No More "Catch and Release" at the US Border

It looks like the government might finally be getting serious about border issues. They have announced plans to stop the current "catch and release" system of border enforcement currently in place:
The United States is closing a legal loophole which has allowed tens of thousands of illegal immigrants to slip into the country and join the estimated 11 million undocumented foreigners already here.

Under long-standing procedure along the U.S. border with Mexico, illegal crossers of nationalities other than Mexican -- dubbed OTMs by the Border Patrol -- have been entitled to a hearing before an immigration judge before they could be deported.

Because of a severe shortage of space to hold them until the hearing, they were released after being fingerprinted and given a "notice to appear," a document stating they had agreed to show up at court at a certain date.

The notice serves as a travel document allowing its holder past Border Patrol checkpoints on the roads leading from the border to the interior. Most OTMs do not show up for their hearing and meld into the population.

Known as "catch and release", the practice has become part of an increasingly acrimonious debate over immigration policy and border security, an issue likely to loom large in Congress, next year's mid-term elections and the 2008 presidential poll.

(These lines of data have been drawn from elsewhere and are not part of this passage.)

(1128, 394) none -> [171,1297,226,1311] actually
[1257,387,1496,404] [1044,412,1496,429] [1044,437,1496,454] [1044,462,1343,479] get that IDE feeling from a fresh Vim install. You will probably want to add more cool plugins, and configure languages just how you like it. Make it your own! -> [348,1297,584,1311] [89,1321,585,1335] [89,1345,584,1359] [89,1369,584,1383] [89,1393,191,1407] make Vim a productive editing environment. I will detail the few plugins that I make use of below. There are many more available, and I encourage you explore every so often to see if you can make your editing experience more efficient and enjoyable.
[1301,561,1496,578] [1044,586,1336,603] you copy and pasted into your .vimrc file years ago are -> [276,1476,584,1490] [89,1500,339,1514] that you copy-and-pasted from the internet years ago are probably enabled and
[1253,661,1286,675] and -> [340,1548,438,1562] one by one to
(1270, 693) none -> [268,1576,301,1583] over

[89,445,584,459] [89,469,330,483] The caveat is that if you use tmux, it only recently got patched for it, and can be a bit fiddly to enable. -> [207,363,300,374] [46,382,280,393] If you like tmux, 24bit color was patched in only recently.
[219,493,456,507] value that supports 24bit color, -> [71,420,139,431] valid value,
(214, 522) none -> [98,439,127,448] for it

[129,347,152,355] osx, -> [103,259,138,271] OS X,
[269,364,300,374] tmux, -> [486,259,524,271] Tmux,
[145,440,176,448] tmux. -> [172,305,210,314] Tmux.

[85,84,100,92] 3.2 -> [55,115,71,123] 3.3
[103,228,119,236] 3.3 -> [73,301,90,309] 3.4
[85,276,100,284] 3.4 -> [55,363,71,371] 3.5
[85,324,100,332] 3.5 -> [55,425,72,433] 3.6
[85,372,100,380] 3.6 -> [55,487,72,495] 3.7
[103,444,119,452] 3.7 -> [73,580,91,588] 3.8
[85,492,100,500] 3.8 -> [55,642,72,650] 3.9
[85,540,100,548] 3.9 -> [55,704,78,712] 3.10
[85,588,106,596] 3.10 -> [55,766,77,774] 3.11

Homeland Security Secretary Michael Chertoff said last month his department's aim was to "return every single entrant -- no exceptions" but gave no deadline. Mexicans are usually returned immediately -- and most of them try again, some within hours.
I don't know if this will really fix anything. If you want to end illegal border crossing, either beef up the security so they can't get in, or try a "catch and shoot" policy. I'm sure that would slow down the illegal immigration problem. At least you wouldn't have all the repeat offenders.